The statistical analysis provided for descriptive, exploratory and inductive analysis of the data. The databases created in Excel (Excel Version 16.19, 2018; Microsoft Corp., Redmond, WA, USA) were merged and analysed using the statistical programming language R 3.5.0 in R‑Studio®, 2016 (R-Studio Inc., Boston, MA, USA). In terms of descriptive statistics, mean, standard deviation, minimum and maximum of the available dataset were determined in the various analysis categories (age group, localisation and classification).

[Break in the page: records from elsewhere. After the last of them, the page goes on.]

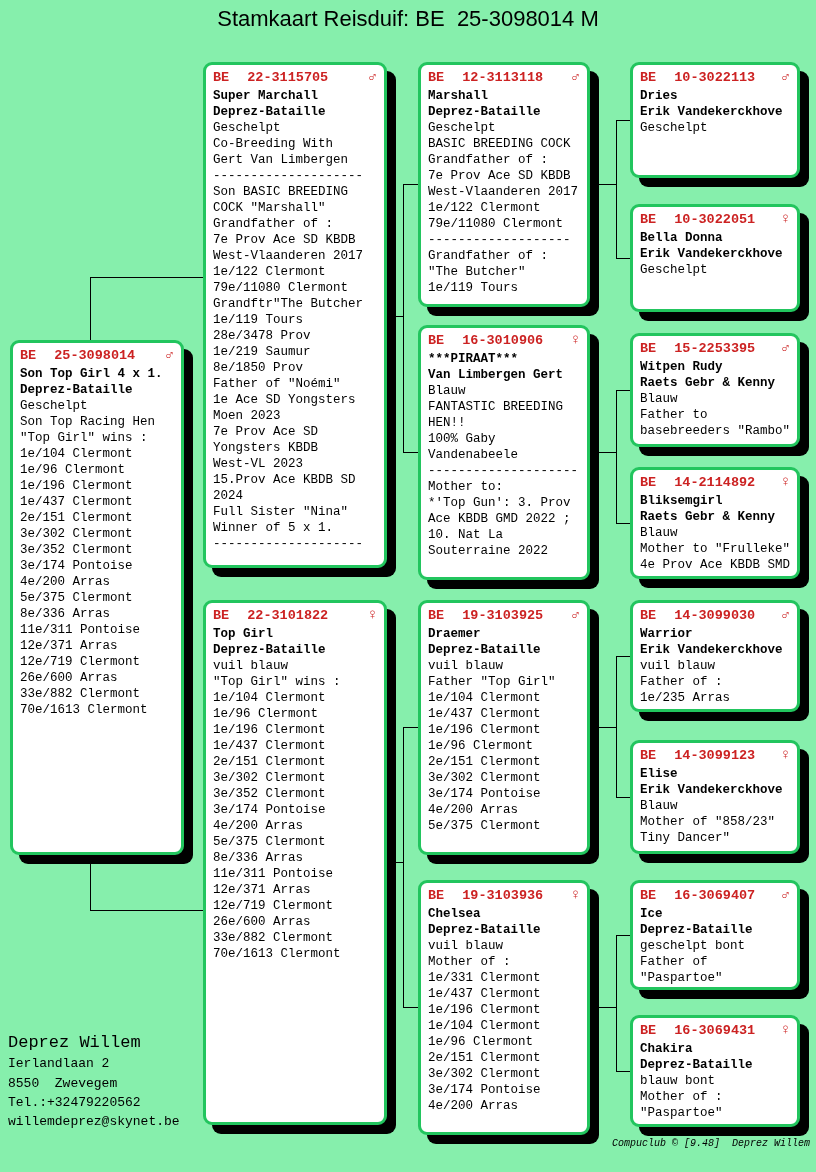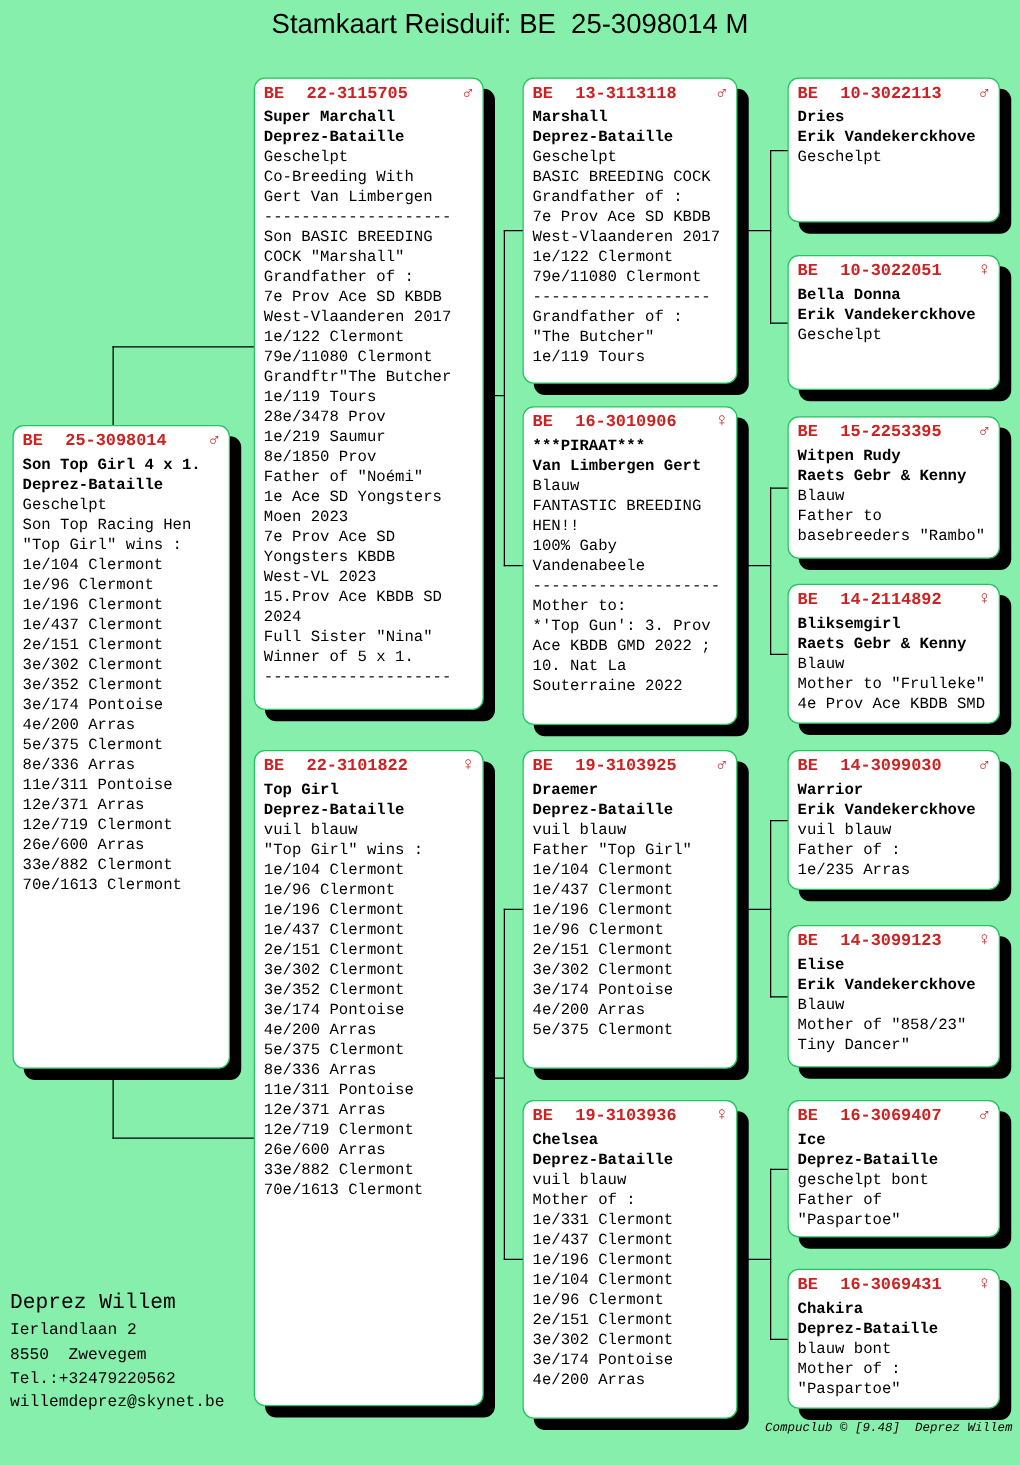--- a/index.html
+++ b/index.html
@@ -14,7 +14,7 @@
     font-size:22px; font-weight:400; color:#000; white-space:pre;
   }
   .pbox {
-    position:absolute; background:#fff; border:1px solid #22c55e;
+    position:absolute; background:#fff; border:3px solid #22c55e;
     border-radius:9px; box-shadow:9px 9px 0 #000;
     font-size:12.5px; line-height:16px; padding:3px 7px 0 7px;
     box-sizing:border-box;

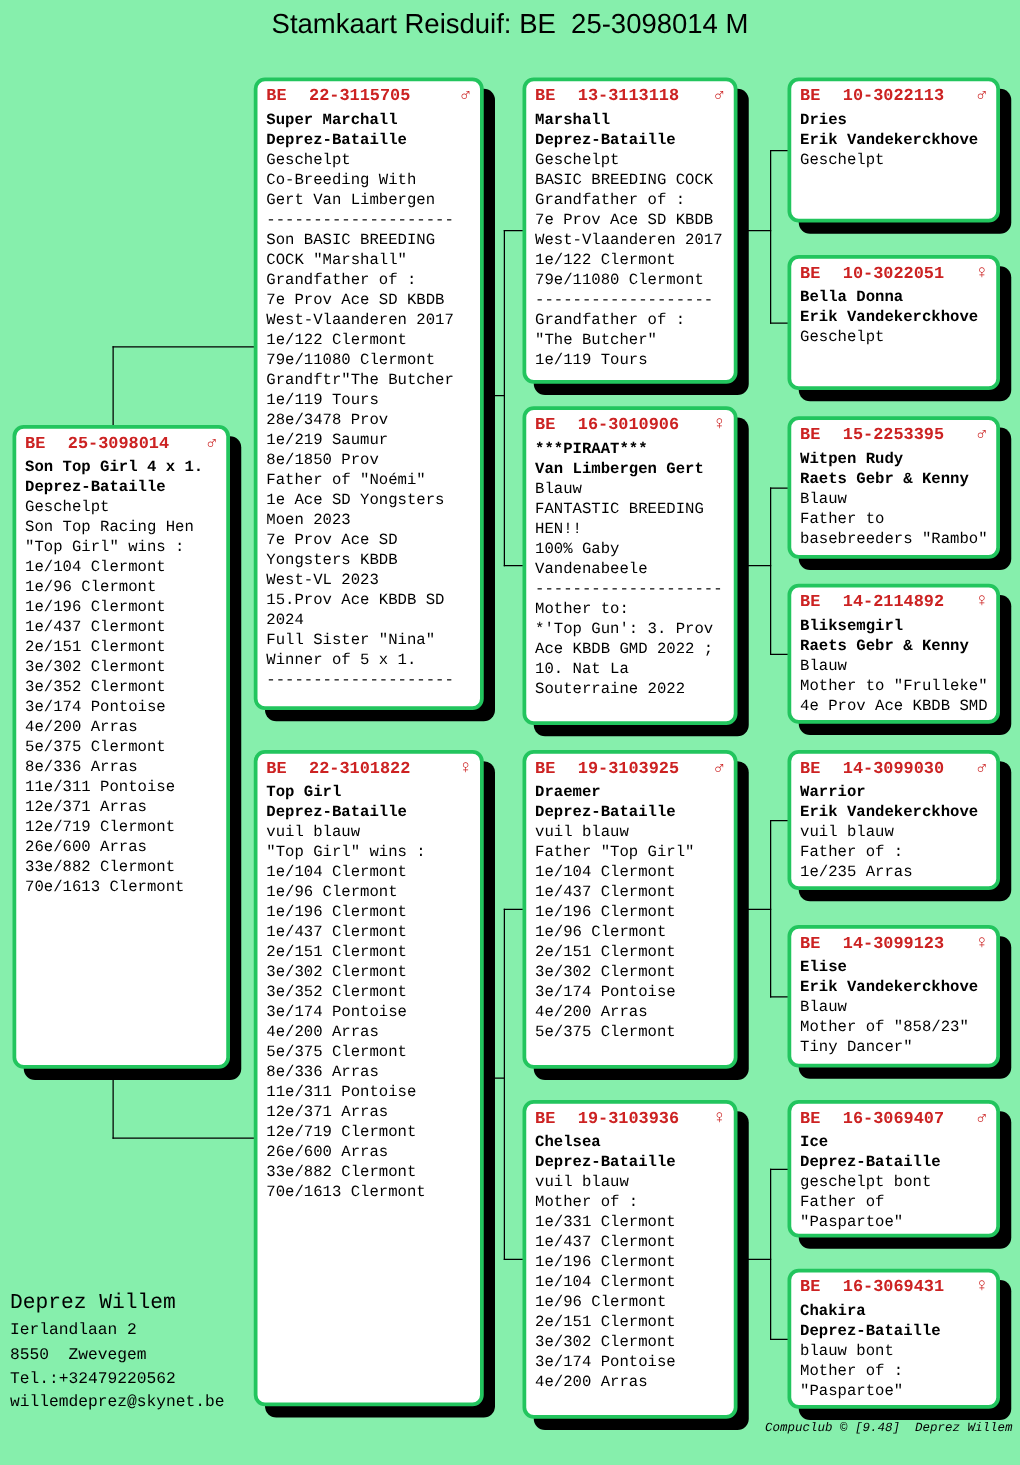--- a/index.html
+++ b/index.html
@@ -165,7 +165,7 @@
   </div>
 
   <div class="pbox" style="left:418px;top:62px;width:172px;height:245px">
-    <div class="hdr"><span>BE</span><span class="ring">13-3113118</span><span class="sex">♂</span></div>
+    <div class="hdr"><span>BE</span><span class="ring">12-3113118</span><span class="sex">♂</span></div>
     <div class="bname">Marshall</div>
     <div class="bown">Deprez-Bataille</div>
     <div class="blines">Geschelpt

The independent variables were tested for a sufficient Gaussian/normal distribution using the Kolmogorov–Smirnov goodness-of-fit test. Given a normal distribution, the statistical significance was analysed by the t‑test for unpaired groups between the age groups children/adolescents vs. adults in the OPT and the LC. The level of significance with respect to the character of the study was set at p < 0.05. Corrections for multiple tests were not carried out in view of the exploratory character of the study and the use of a model including all relevant variables.

Results

In the course of the study, a total of 1458 incidental findings (423 incidental findings in children and adolescents and 1026 in adults) were detected on the orthodontic diagnostic X‑rays (OPT and LC) in 289 of the 300 study participants (Table 2). This gives an overall prevalence of 4.86 incidental findings per patient. As an example, Figs. 2 and 3 show two X‑rays from the present study with the incidental findings marked.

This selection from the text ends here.